● PROVIDED RECORDS:

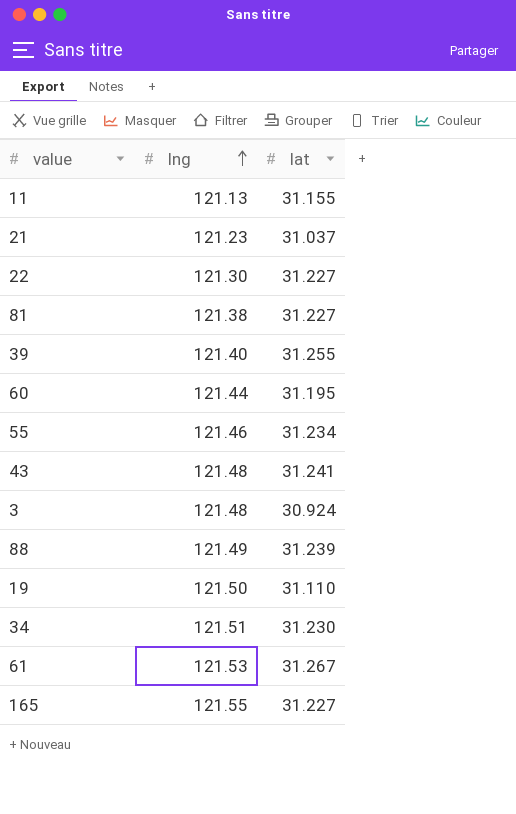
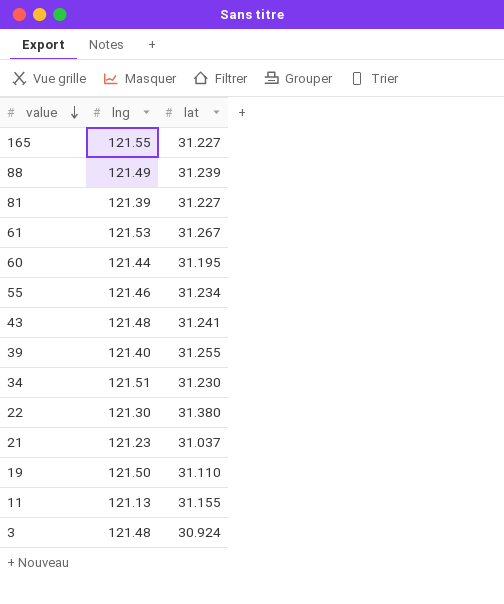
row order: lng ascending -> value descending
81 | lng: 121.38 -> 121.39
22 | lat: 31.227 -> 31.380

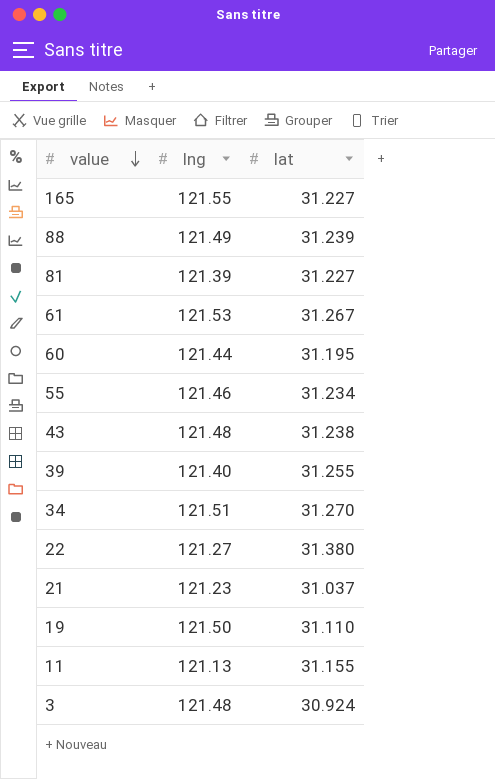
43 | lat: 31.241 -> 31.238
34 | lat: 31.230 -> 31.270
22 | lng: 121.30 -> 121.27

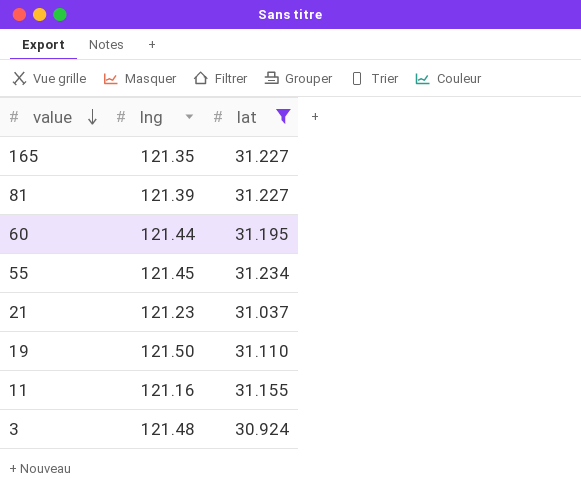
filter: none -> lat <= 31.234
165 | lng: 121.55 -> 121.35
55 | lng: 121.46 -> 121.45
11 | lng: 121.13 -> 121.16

--

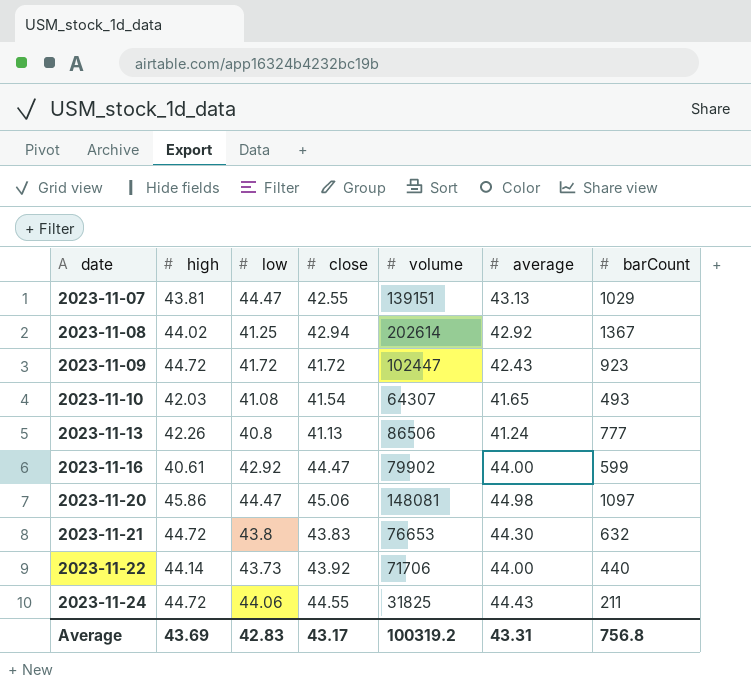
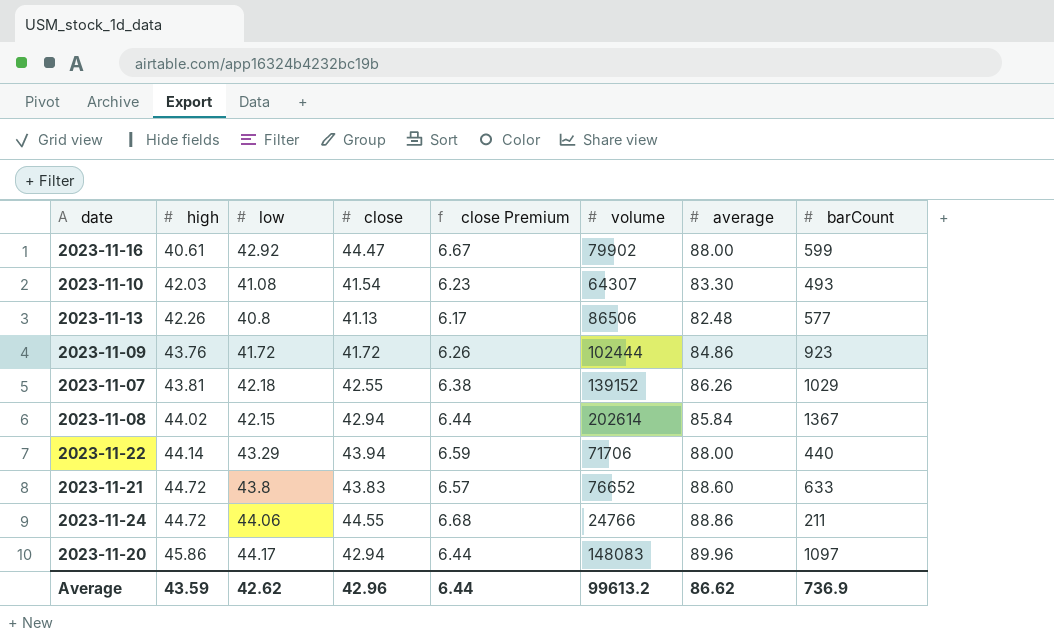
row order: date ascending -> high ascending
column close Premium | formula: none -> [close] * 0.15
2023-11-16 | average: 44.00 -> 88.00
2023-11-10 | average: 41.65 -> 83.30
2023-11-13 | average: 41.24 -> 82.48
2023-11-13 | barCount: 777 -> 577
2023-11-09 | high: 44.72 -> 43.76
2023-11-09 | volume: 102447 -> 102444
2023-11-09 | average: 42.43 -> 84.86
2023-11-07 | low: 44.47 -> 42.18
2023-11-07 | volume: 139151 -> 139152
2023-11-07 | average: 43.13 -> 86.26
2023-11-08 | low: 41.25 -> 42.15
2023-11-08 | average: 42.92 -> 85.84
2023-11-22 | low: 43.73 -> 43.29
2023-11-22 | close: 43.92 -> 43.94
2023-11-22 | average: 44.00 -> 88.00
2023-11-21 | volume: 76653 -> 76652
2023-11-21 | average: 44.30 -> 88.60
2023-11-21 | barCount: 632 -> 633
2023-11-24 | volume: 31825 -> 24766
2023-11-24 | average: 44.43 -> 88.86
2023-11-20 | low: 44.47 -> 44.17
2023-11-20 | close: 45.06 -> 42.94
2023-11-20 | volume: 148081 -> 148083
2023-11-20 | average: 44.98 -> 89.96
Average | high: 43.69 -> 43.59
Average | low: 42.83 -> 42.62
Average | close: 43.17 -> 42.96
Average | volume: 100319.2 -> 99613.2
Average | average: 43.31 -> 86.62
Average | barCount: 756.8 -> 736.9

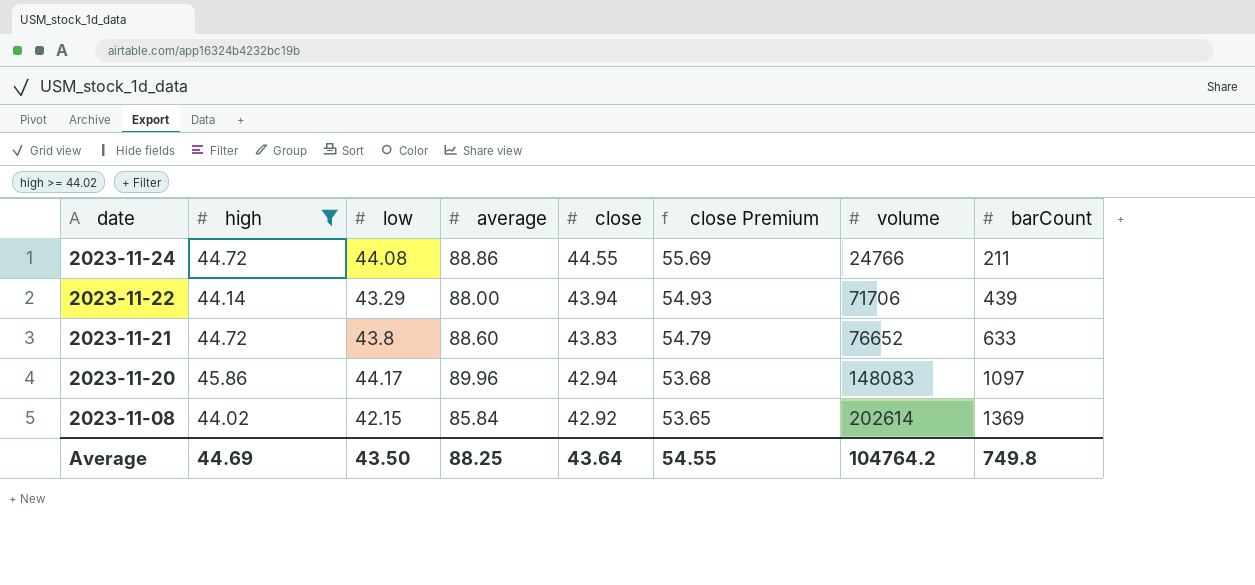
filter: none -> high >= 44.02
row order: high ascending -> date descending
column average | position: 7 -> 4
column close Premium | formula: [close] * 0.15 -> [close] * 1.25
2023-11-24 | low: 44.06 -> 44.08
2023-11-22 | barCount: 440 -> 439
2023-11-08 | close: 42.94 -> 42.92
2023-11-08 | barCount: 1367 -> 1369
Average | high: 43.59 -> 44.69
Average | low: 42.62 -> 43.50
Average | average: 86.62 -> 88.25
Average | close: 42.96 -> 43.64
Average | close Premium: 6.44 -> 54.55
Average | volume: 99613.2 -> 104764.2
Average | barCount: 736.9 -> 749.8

==

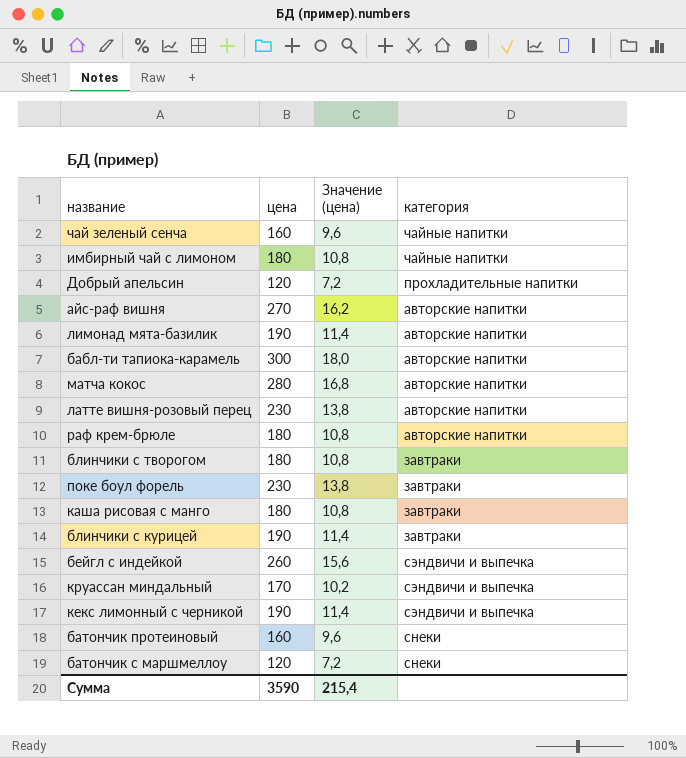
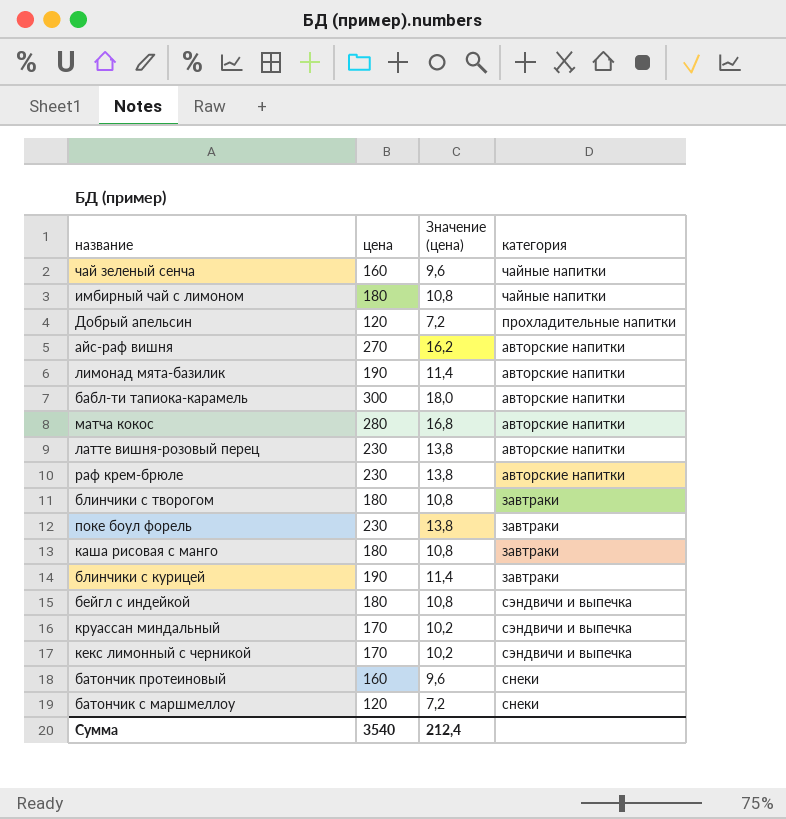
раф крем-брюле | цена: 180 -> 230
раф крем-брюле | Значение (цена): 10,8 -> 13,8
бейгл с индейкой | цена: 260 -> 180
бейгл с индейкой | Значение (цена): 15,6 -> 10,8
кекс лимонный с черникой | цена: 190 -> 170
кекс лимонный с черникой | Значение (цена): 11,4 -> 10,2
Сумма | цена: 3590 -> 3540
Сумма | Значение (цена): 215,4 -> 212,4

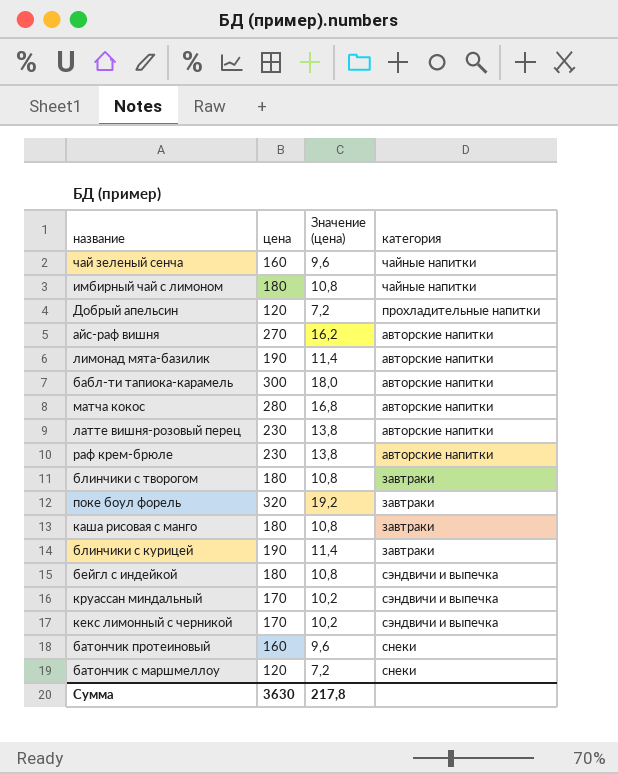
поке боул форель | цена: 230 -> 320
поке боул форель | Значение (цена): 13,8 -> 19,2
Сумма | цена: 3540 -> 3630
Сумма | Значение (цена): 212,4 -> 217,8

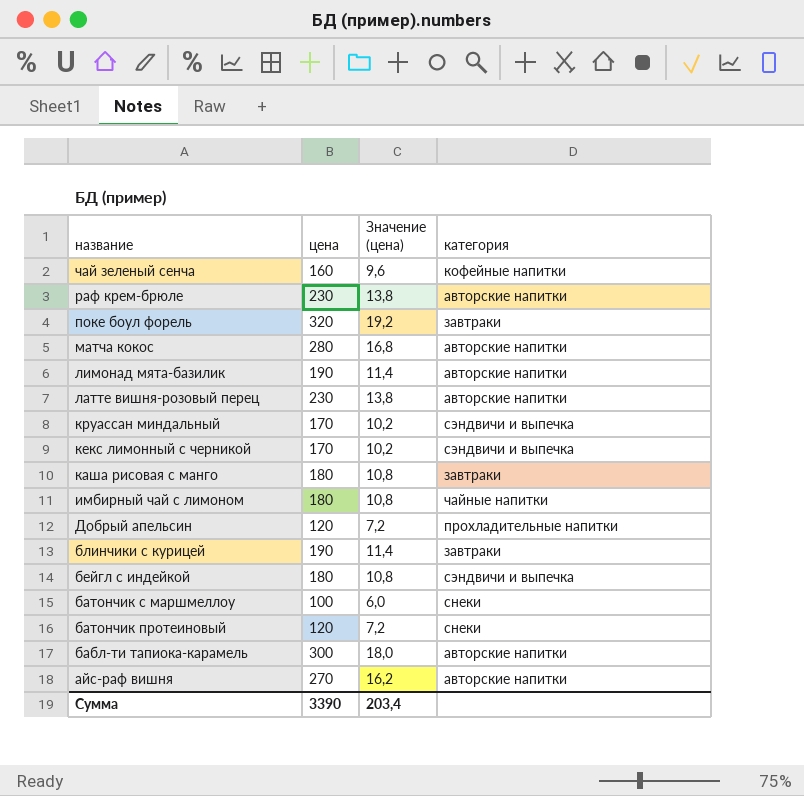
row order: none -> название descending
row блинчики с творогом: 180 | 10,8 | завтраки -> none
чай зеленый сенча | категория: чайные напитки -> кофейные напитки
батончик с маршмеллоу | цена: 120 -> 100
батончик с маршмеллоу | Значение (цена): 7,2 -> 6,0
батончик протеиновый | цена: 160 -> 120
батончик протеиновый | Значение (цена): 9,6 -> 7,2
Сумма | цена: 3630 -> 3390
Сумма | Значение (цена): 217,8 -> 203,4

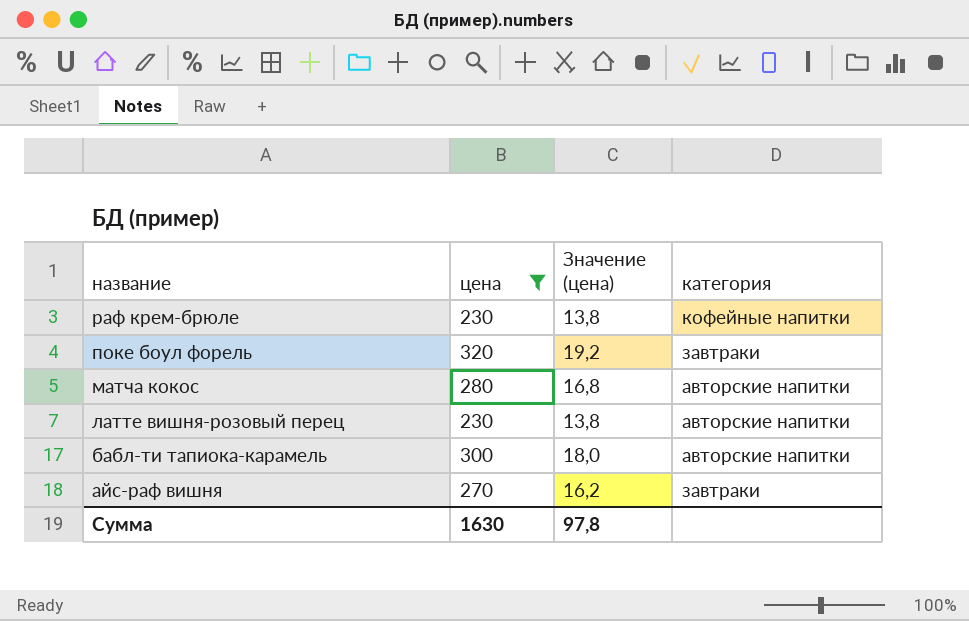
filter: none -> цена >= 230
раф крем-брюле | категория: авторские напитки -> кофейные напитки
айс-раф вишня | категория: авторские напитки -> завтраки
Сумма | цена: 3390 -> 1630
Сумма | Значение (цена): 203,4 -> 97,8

● WORK TO COMPLETE: From the records above, transcribe exactly the lines starting at the one containing "2023-11-24 | volume: 31825 -> 24766" and ending at the one containing "Average | barCount: 736.9 -> 749.8". Skip the pictures.

● RESPONSE FOR THIS EXERCISE:
2023-11-24 | volume: 31825 -> 24766
2023-11-24 | average: 44.43 -> 88.86
2023-11-20 | low: 44.47 -> 44.17
2023-11-20 | close: 45.06 -> 42.94
2023-11-20 | volume: 148081 -> 148083
2023-11-20 | average: 44.98 -> 89.96
Average | high: 43.69 -> 43.59
Average | low: 42.83 -> 42.62
Average | close: 43.17 -> 42.96
Average | volume: 100319.2 -> 99613.2
Average | average: 43.31 -> 86.62
Average | barCount: 756.8 -> 736.9

filter: none -> high >= 44.02
row order: high ascending -> date descending
column average | position: 7 -> 4
column close Premium | formula: [close] * 0.15 -> [close] * 1.25
2023-11-24 | low: 44.06 -> 44.08
2023-11-22 | barCount: 440 -> 439
2023-11-08 | close: 42.94 -> 42.92
2023-11-08 | barCount: 1367 -> 1369
Average | high: 43.59 -> 44.69
Average | low: 42.62 -> 43.50
Average | average: 86.62 -> 88.25
Average | close: 42.96 -> 43.64
Average | close Premium: 6.44 -> 54.55
Average | volume: 99613.2 -> 104764.2
Average | barCount: 736.9 -> 749.8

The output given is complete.